→ Task brief:
The records below are to be copied word for word, with every picture left out.
##############################
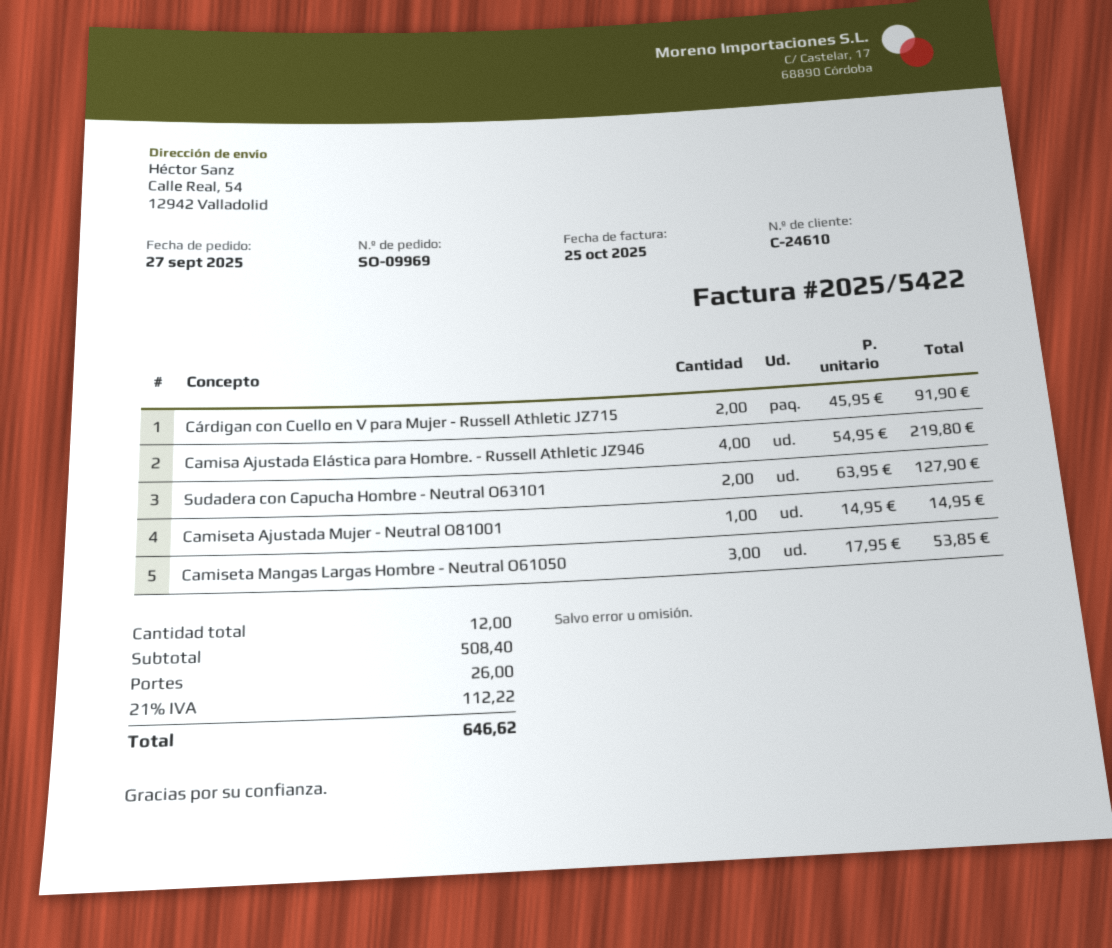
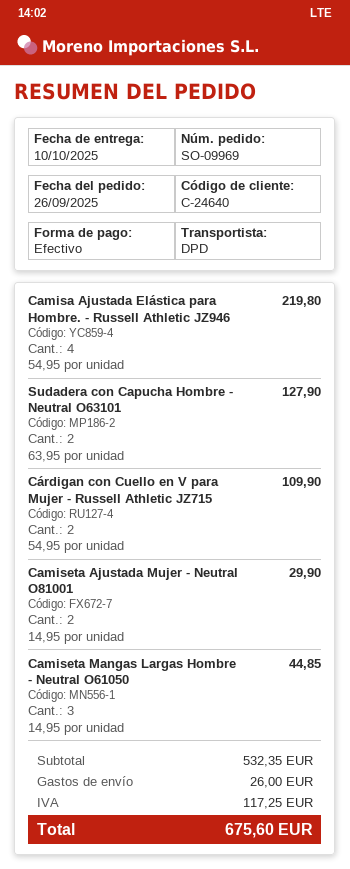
order date: 2025-09-27 -> 2025-09-26
customer number: C-24610 -> C-24640
Cárdigan con Cuello en V para Mujer - Russell Athletic JZ715: 2 x 45.95 = 91.90 -> 2 x 54.95 = 109.90
Camiseta Ajustada Mujer - Neutral O81001: 1 x 14.95 = 14.95 -> 2 x 14.95 = 29.90
Camiseta Mangas Largas Hombre - Neutral O61050: 3 x 17.95 = 53.85 -> 3 x 14.95 = 44.85
subtotal: 508.40 -> 532.35
tax: 112.22 -> 117.25
total: 646.62 -> 675.60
##############################
→ Expected output:
order date: 2025-09-27 -> 2025-09-26
customer number: C-24610 -> C-24640
Cárdigan con Cuello en V para Mujer - Russell Athletic JZ715: 2 x 45.95 = 91.90 -> 2 x 54.95 = 109.90
Camiseta Ajustada Mujer - Neutral O81001: 1 x 14.95 = 14.95 -> 2 x 14.95 = 29.90
Camiseta Mangas Largas Hombre - Neutral O61050: 3 x 17.95 = 53.85 -> 3 x 14.95 = 44.85
subtotal: 508.40 -> 532.35
tax: 112.22 -> 117.25
total: 646.62 -> 675.60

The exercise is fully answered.